Após quase duas horas
de negociação, funcionários das empresas de ônibus e sindicato patronal
não chegaram a um acordo quanto ao reajuste salarial. Diante do
impasse, a superintendência do Ministério do Trabalho marcou uma nova
reunião para terça-feira, às 15h, para tentar encontrar um consenso.
Fotos: Yala Sena/Cidadeverde.com

Os
vereadores Aloísio Sampaio (PDT) e Paulo Roberto da Iluminação (PTB)
participaram da reunião representando a Câmara Municipal. Pela
Superintendência de Transportes e Trânsito (Strans), esteve Ricardo
Freitas.
Vice-presidente do Sindicato das
Empresas de Transportes Urbanos de Teresina (Setut), Luiz Mauro Cordeiro
de Araújo, garantiu que a proposta de reajuste de 15%, pedida pelos
motoristas e cobradores, não pode ser atendida pelos empresários, que
oferecem 7% com base no Índice Nacional de Preços ao Consumidor (INPC).



Luiz
Mauro acrescentou que o sistema de integração e o reajuste do
combustível tem trazido perdas ao sistema.
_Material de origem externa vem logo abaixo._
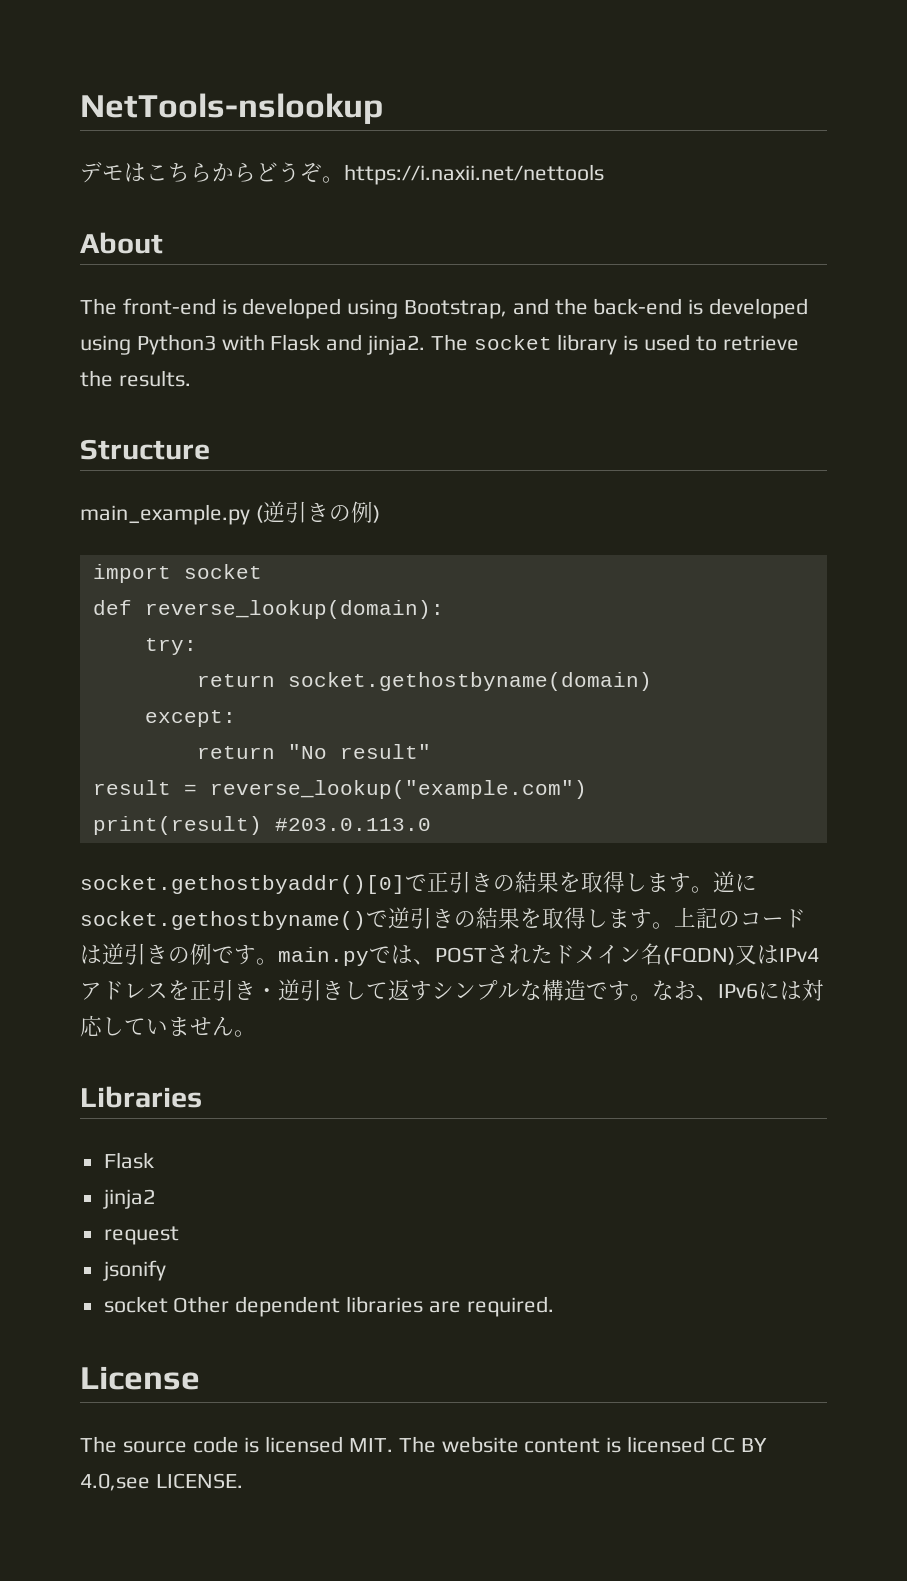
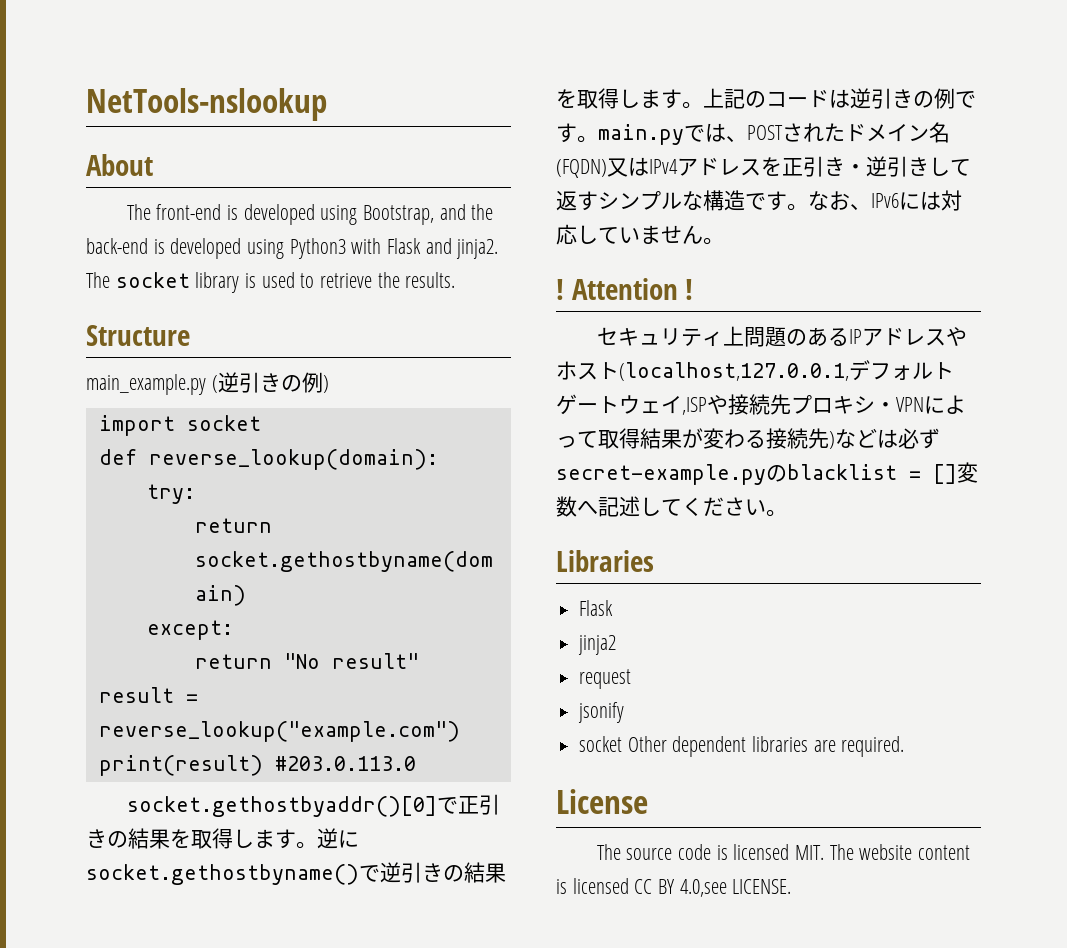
[80,162,604,185] // デモはこちらからどうぞ。https://i.naxii.net/nettools -> (327, 104) none
(256, 1033) none -> [556,278,694,300] [596,326,967,347] [556,360,954,381] [556,394,966,415] [556,428,940,449] [556,462,978,485] [556,496,787,517] // ! Attention ! // セキュリティ上問題のあるIPアドレスやホスト(localhost,127.0.0.1,デフォルトゲートウェイ,ISPや接続先プロキシ・VPNによって取得結果が変わる接続先)などは必ずsecret-example.pyのblacklist = []変数へ記述してください。

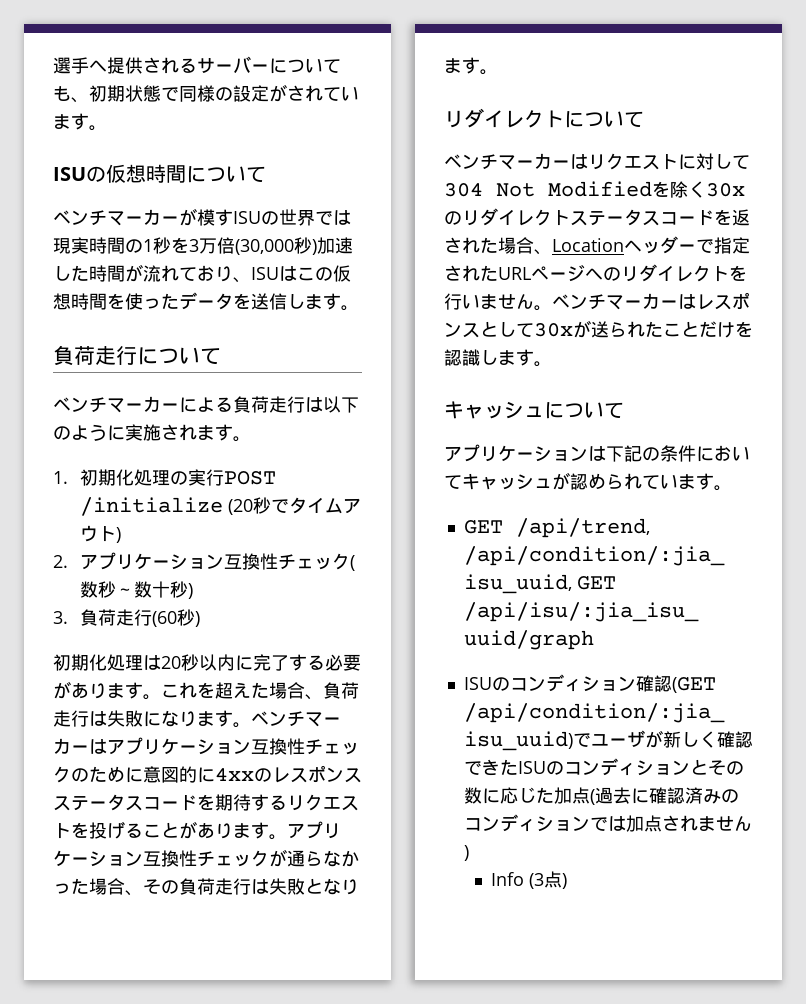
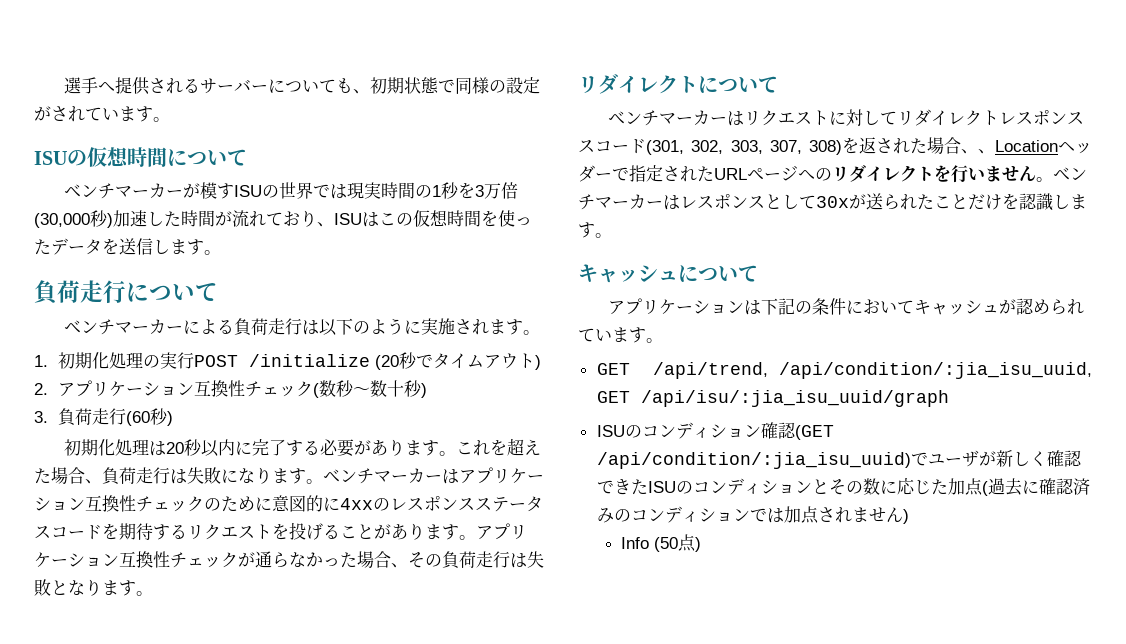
[444,181,745,198] [444,208,714,226] 304 Not Modifiedを除く30xのリダイレクトステータスコード -> [896,109,1084,126] [578,139,842,155] リダイレクトレスポンススコード(301, 302, 303, 307, 308)
(552, 252) none -> [978,149,995,154] 、
[529,873,545,889] (3 -> [653,537,678,552] (50

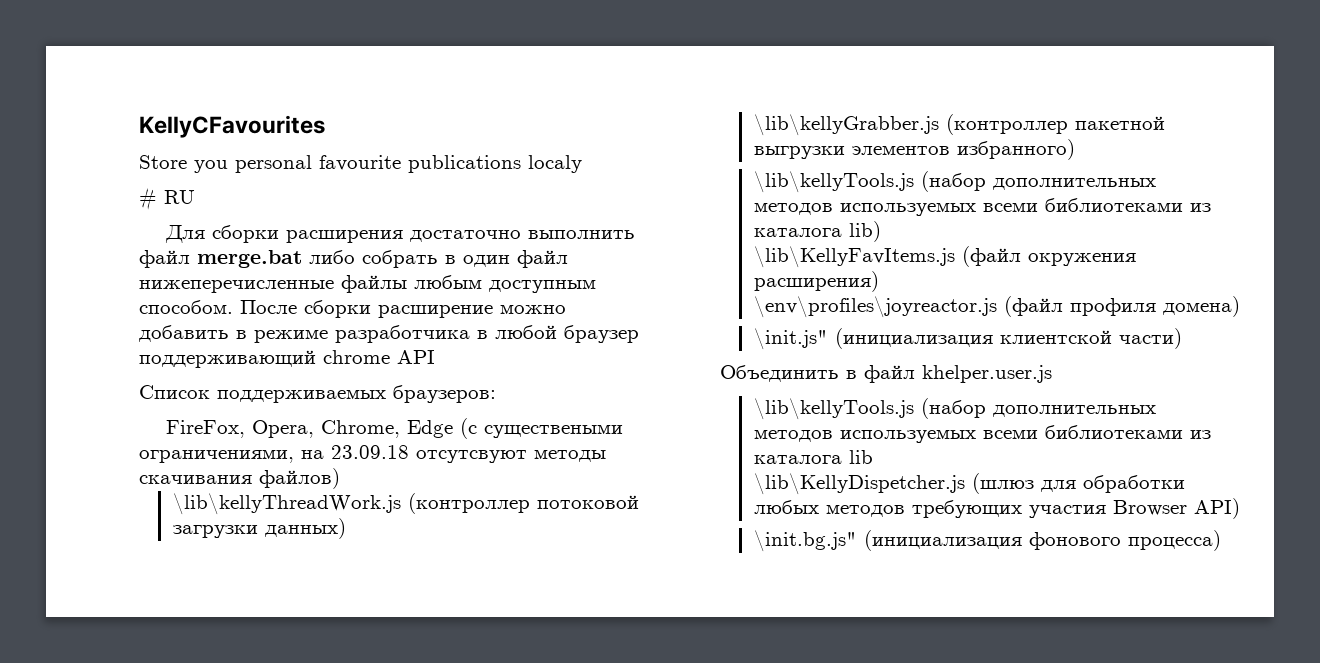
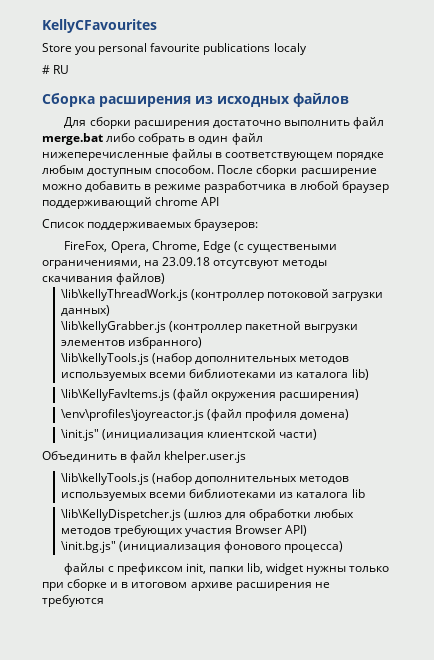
(195, 197) none -> [42,93,349,107] // Сборка расширения из исходных файлов
(407, 284) none -> [215,152,385,161] в соответствующем порядке
(1221, 540) none -> [64,563,390,575] [42,579,330,591] [42,595,104,607] // файлы с префиксом init, папки lib, widget нужны только при сборке и в итоговом архиве расширения не требуются

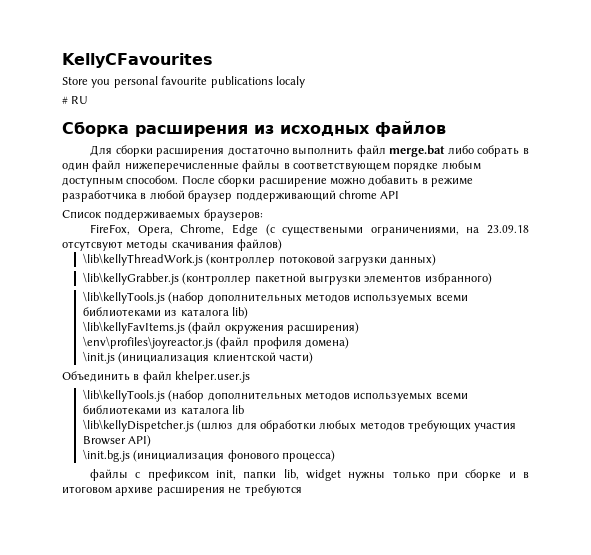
[61,389,171,401] \lib\KellyFavItems.js -> [82,321,185,334] \lib\kellyFavItems.js
[61,429,100,441] \init.js" -> [82,351,115,364] \init.js
[61,509,182,521] \lib\KellyDispetcher.js -> [82,419,194,432] \lib\kellyDispetcher.js
[61,541,117,553] \init.bg.js" -> [82,449,130,462] \init.bg.js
Ele propôs a realização de
uma nova reunião, na qual as cláusulas em que já há consenso sejam
separadas, para que se discuta só a questão econômica.
Para
o representante do sindicato patronal, o aumento da passagem de ônibus
pode ocorrer dependendo do reajuste dos salários dos motoristas e
cobradores. Luiz Mauro afirmou que o sistema precisa reduzir custos e
lembrou as sugestões de desoneração de impostos dos governos estadual e
federal como alternativas, além dos subsídios. "Existem várias maneiras
de equalizar o sistema. Mas o balizador é a tarifa."
Francisco
das Chagas Oliveira, presidente do Sindicato dos Trabalhadores em
Empresas de Transportes Rodoviários do Piauí (Sintetro), lamentou a
falta de avanço na segunda rodada de negociações. Ele reclama que o
Setut não apresentou nova proposta para o piso salarial e a categoria
não abre mão do ganho real para os trabalhadores.



O
sindicalista afirma que um reajuste de 12% pode ser aceitável, mas a
categoria não aceitará ganhar menos que a inflação. Ele aponta dados
da Fundação Cepro, que calculou a inflação em 8,27%. Apesar de afirmar
que vai buscar todos os entendimentos, Chagas diz que uma greve não está
descartada, se faltar acordo.

Denúncia
O
Sintetro denunciou que o Setut estaria reduzindo a frota de ônibus de
450 para 426 veículos, das 13h às 16h30. O vice-presidente da entidade
rebateu e disse que se há alguma dúvida quanto a isso, que a Strans seja
procurada, pois nada é feito escondido do órgão.
O
sistema de transportes conta hoje com cerca de 900 motoristas e número
igual de cobradores, que tiveram reajuste de 10% no ano passado. O salário do condutor atualmente é de R$ 1.215.